Like Rocky Balboa, we’ve got an aging former champion strolling around a multi-million dollar house, mulling a return to the ring. Like Breaking Bad, we’ve got health degeneration that leads to criminal behavior. But unlike both of those examples, we don’t care about any of it.

It’s not immediately noticeable as to why. The writing is sharp, but it’s delivered as writing. The actors on this show seem to be getting the lines out as quickly as possible, kind of like an artistic game of hot-potato. That leaves an antiseptic, canned feeling with every ounce of bloody drama. It’s possible that we’ve just seen these characters so many times already that nothing is a surprise anymore.

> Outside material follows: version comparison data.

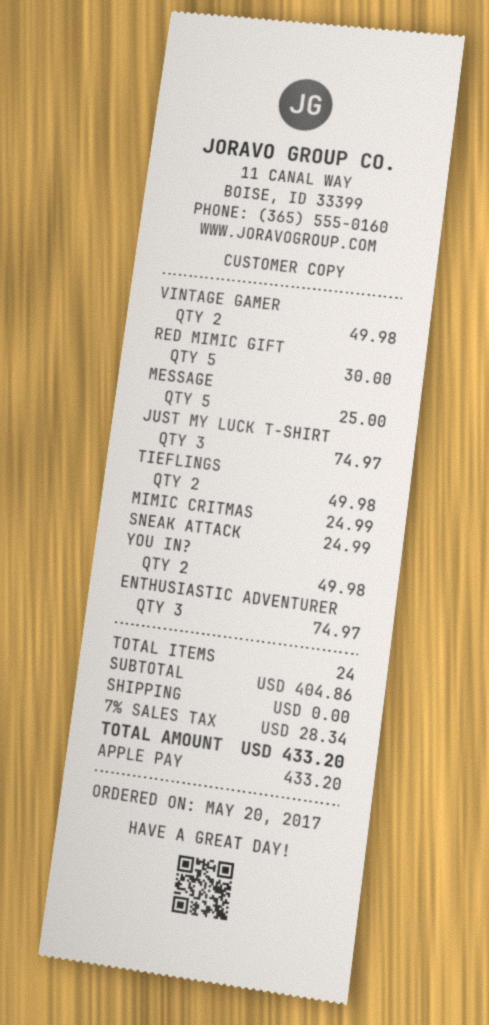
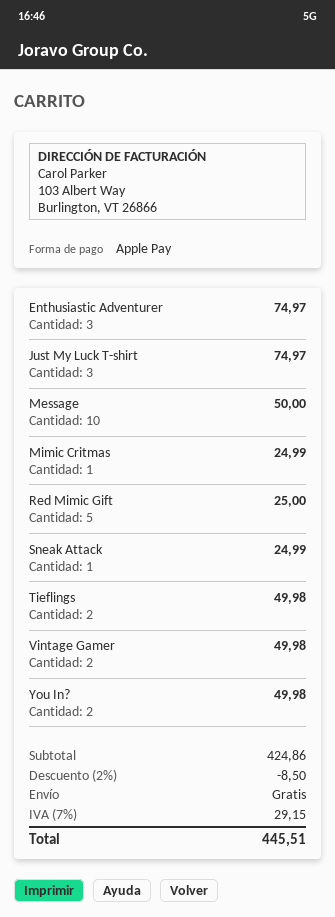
RED MIMIC GIFT: 5 for 30.00 -> 5 for 25.00
MESSAGE: 5 for 25.00 -> 10 for 50.00
subtotal: 404.86 -> 424.86
discount: none -> 2% = 8.50
tax: 7% = 28.34 -> 7% = 29.15
total: 433.20 -> 445.51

As for the boxing itself, its execution is a microcosm of the whole issue with the performance. There are some viciously accurate boxing movies out there, most notably The Fighter and The Hammer; in the former, Mark Wahlberg trained for years to make the fisticuffs look real, and in the latter, Adam Carolla brought real-life Golden Gloves experience to the ring. There are also some epically stylized boxing films, like Raging Bull and the ‘blocking-is-illegal’ battles in the Rocky series. What Lights Out ends up with is a Balboa fight minus the camp, style masquerading as real life. The entire episode looks like a masquerade, a show trying to be HBO quality without the total impunity.

The scenes previewing the remainder of the season do paint a potentially interesting picture of a washed-up fighter trying to get back in, leaving the audience to wonder what troubles he may encounter on the way back. But very little in the first episode seeds any inspiration to find out.